2. Inter-Korean talks

Tuesday brought news of a positive break in the tense situation on the Korean Peninsula.  With little fanfare, representatives of North and South Korea met face-to-face and agreed that North Korea would participate in the Winter Olympic Games, which will open in Pyeongchang, South Korea, on February 8.  In the US, the evening news aired startling footage of delegations from the two sides, shaking hands and grinning after their meeting in the Demilitarized Zone.  It was the first such meeting since late 2015, breaking up a dynamic of deterioration that North Korea’s worrisome advances in proto-nuclear bomb testing had brought on.

Though North Korea’s desire to participate in the Olympics mainly prompted the meeting, it was symbolically and diplomatically important, resulting in “gains” for the Koreas and the Trump administration.  The sudden thaw in relations is a win for North Korea, in that it will be spared the humiliation and “invisibility” of being excluded from the international games (an exclusion that Russia, for example, will be suffering).  Inclusion is meaningful to all Koreans as a symbolic token of unification. It also allows the North to share in the gratification and global recognition that comes from South Korea’s hosting the games.  The South’s concession gives credence to the prospect of better North-South relations, which its new president, Moon Jae-in, has promised.

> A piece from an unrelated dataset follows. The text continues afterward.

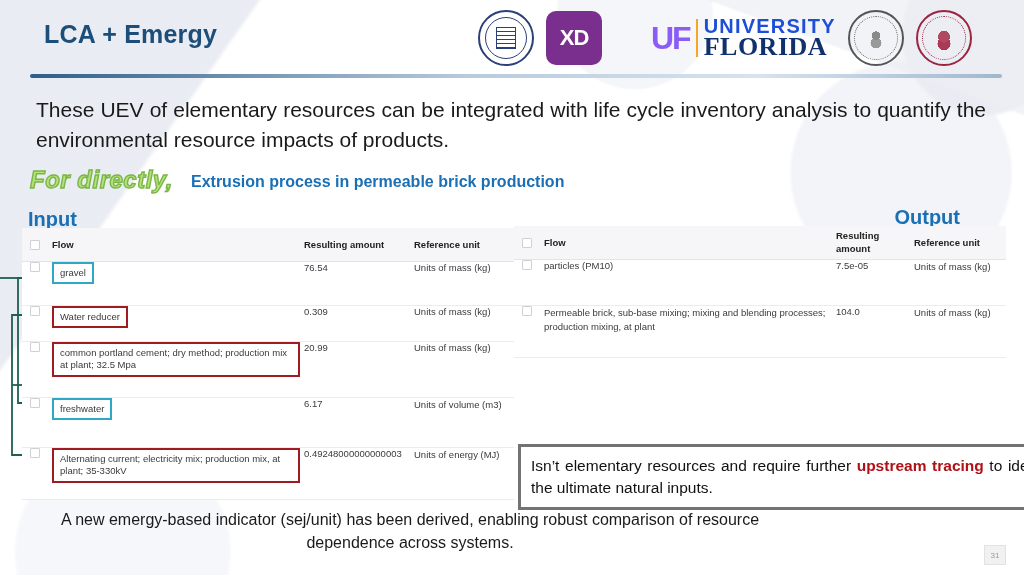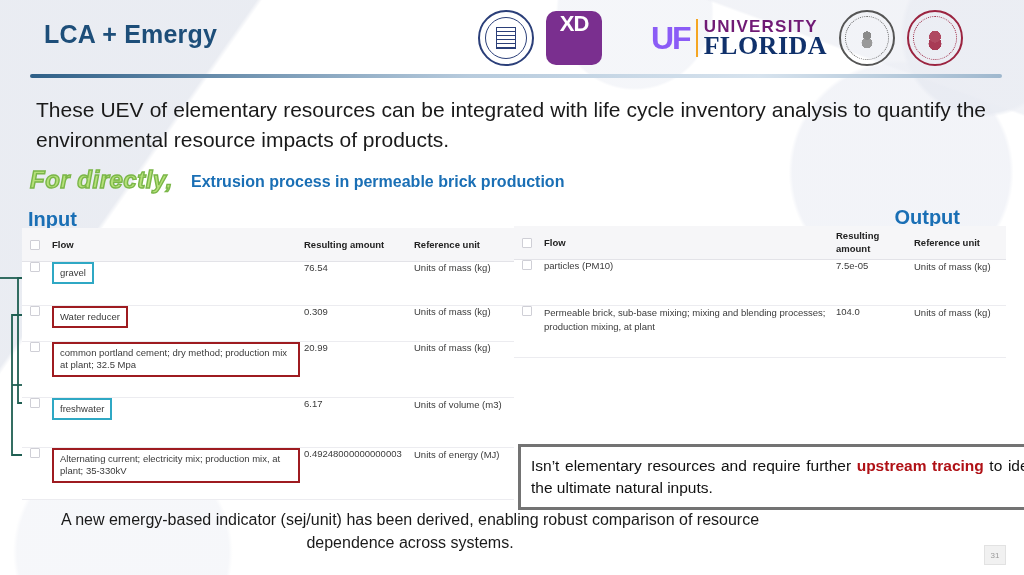"XD" .purple-logo { align-items: flex-start -> center }
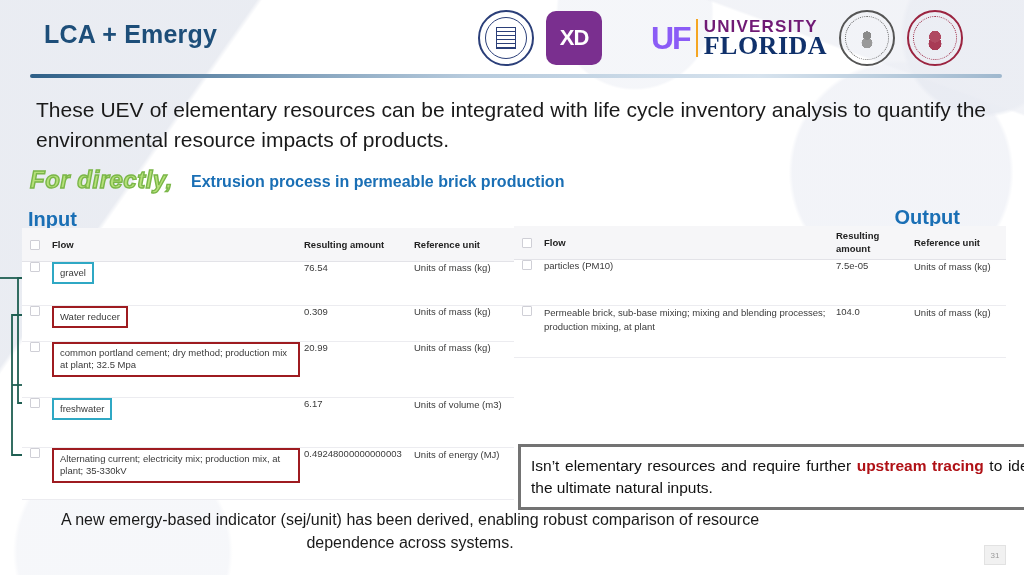"UNIVERSITY" .uf-univ { color: #701a75 -> #1d4ed8; font-size: 17px -> 20px }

Amid the happy buzz of this inter-Korean detente, whom did President Moon credit but Donald J. Trump?  Moon connected the breakthrough to Trump’s blunt promise to wipe the North Korean regime off the face of the earth should it attempt a nuclear strike on the US or its allies.  For the past several months, Trump has engaged in nuclear brinkmanship.  Now, though, he can argue that it’s paid off.

3.  Cuing Congress on immigration reform

Above all, Tuesday’s unusual meeting on immigration reform, which brought Congressional leaders of both parties together at the White House, illustrates what makes the president so politically dangerous.  This meeting, which was novel in its conception and effects, was the lead story in a news-heavy day.  What made the meeting novel was that Trump instigated bipartisan discussion of the immigration issue right there on the spot.  Pledging to “take the heat” and sign whatever immigration reform bill Congress might come up with, he prompted a nearly one-hour discussion between Democrats and Republicans, who sparred back and forth as the television cameras rolled.  At the end of the meeting, participants emerged with consensus on the four broad topics that an acceptable bill must treat.  Mr. Trump looked presidential, in that he gave direction to his party and the legislature, while reminding the Congress that working out the details of legislation was its Constitutional role, not his.

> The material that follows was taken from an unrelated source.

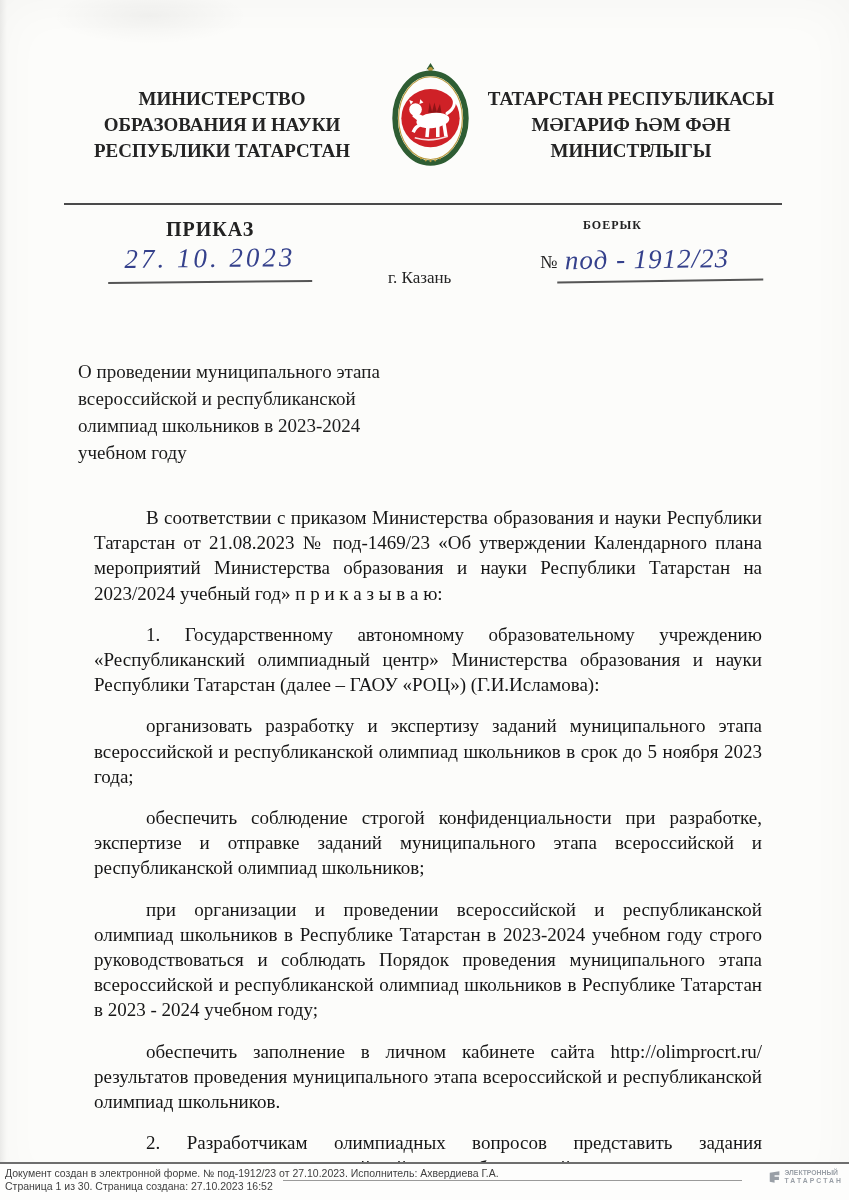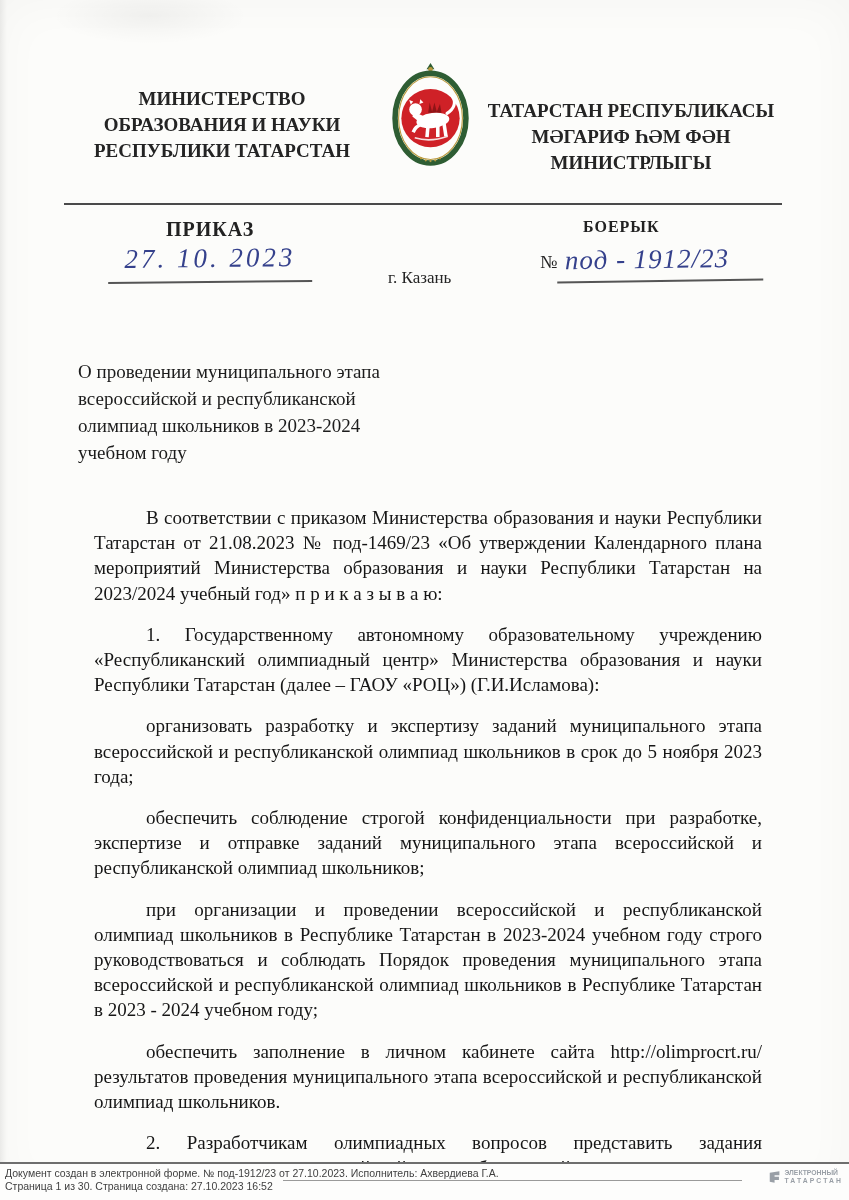"ТАТАРСТАН РЕСПУБЛИКАСЫ" .org-right { margin-top: 12px -> none }
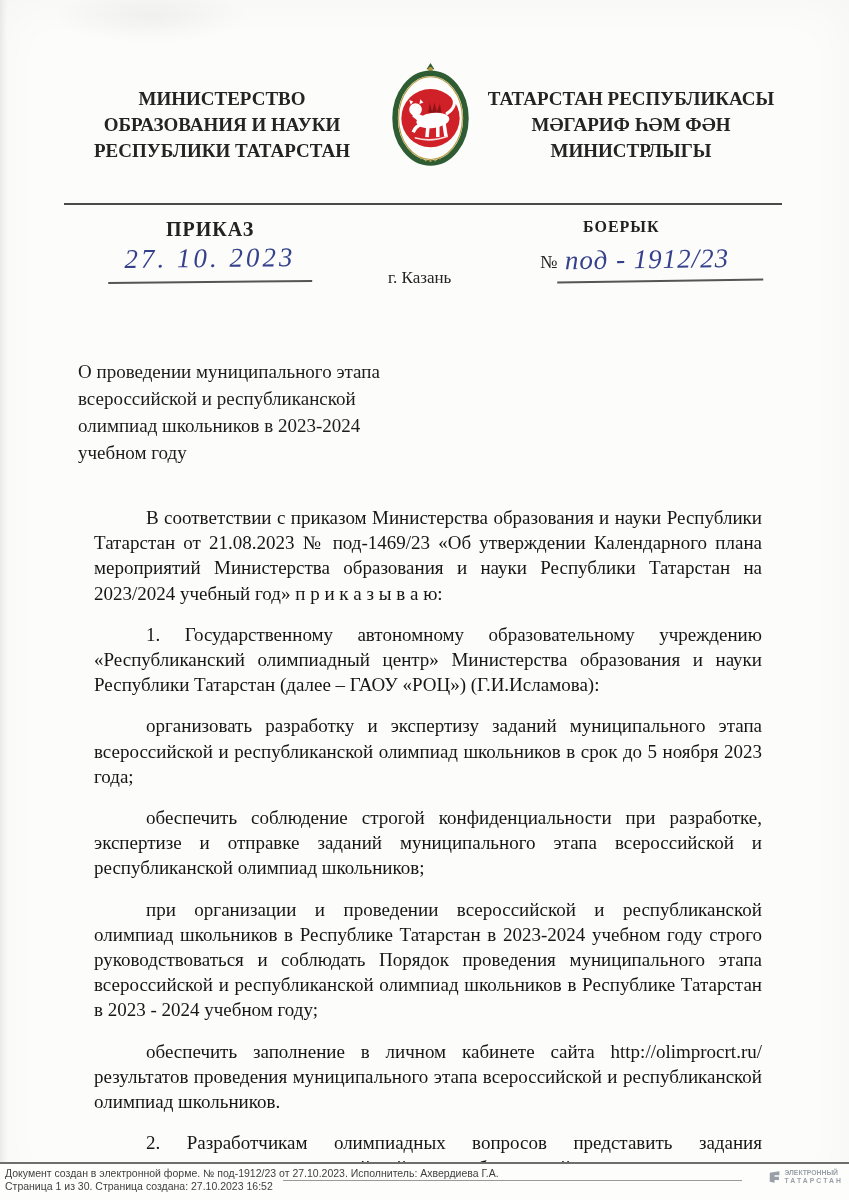"БОЕРЫК" .boeryk { font-size: 16px -> 12px }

Video of the event showed Republicans and Democrats in the same room, publicly and spontaneously working out a point of policy: just what is supposed to happen routinely in the House and Senate chambers, but which in fact has not happened there in decades.  The publicity that used to surround such spontaneous exchanges is the very thing that once gave serving in the US Congress such enormous prestige.  One can only hope that the ballyhoo surrounding Tuesday’s activities will inspire senators and representatives to revive their historic tradition of open and authentic deliberation.

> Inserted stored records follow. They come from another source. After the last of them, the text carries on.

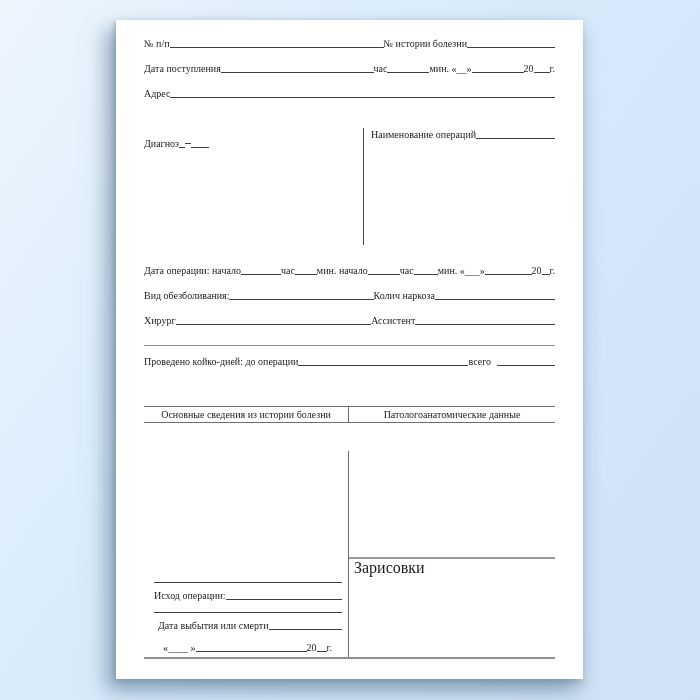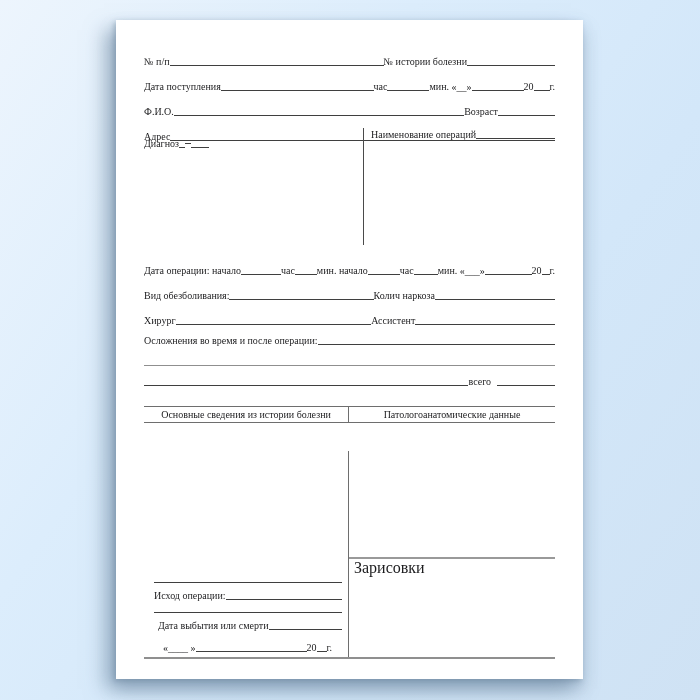"№ п/п" .top { top: 23px -> 5px }
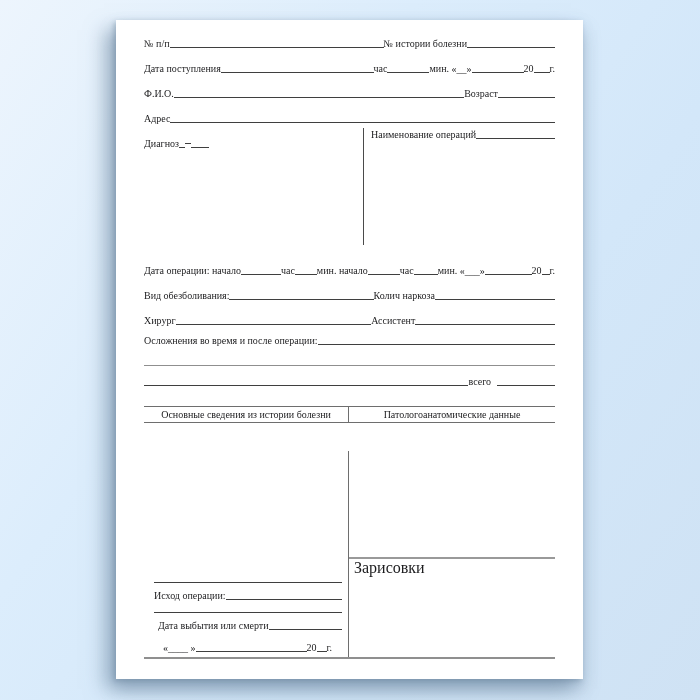"Ф.И.О." div.frow { html: <div> <span>Ф.И.О.</span> <span></span> <span>Возраст</span> <span></span> </div> -> none }
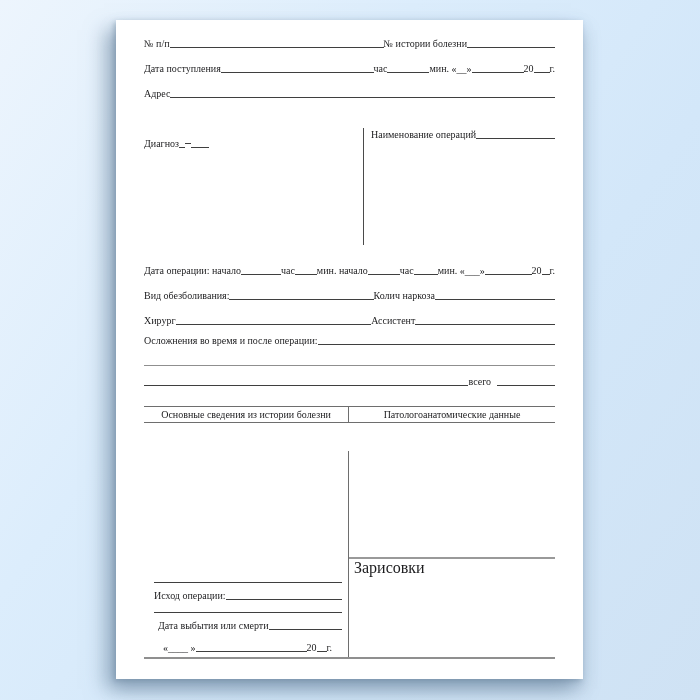"Осложнения во время и после" div.frow { html: <div> <span>Осложнения во время и после операции:</span> <span></span> </div> -> none }
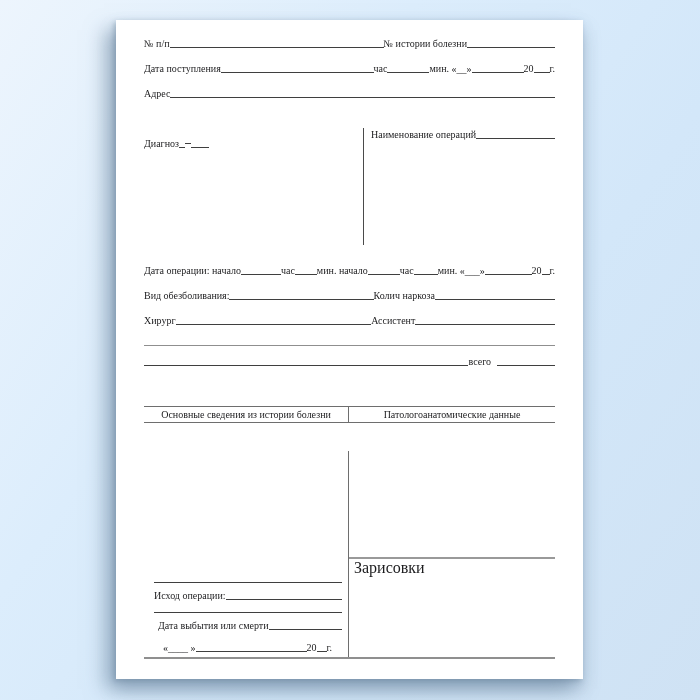"Проведено койко-дней: до операции" span.lbl { html: none -> <span>Проведено койко-дней: до операции</span> }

Word has leaked out that, in the unrecorded portion of this meeting, Trump used vulgar language to demonize immigrants from Haiti and African countries.  The fact that Trump is both immoral and a nimble politician is precisely what his opponents must reckon with more aggressively.  He is inept, unacceptable, and embarrassing; he is also intent on transforming American trade and foreign policy and restoring American prosperity.  Trump’s opponents mustn’t be satisfied with denouncing his latest outrage: they must devote their attention to figuring out how to defeat this thick-skinned monster and his party at the polls.  Trump is a change-agent without a heart, and he will continue to hold power and rack up “successes” until those who oppose him figure out how to chip away at his base by offering viable alternative policies.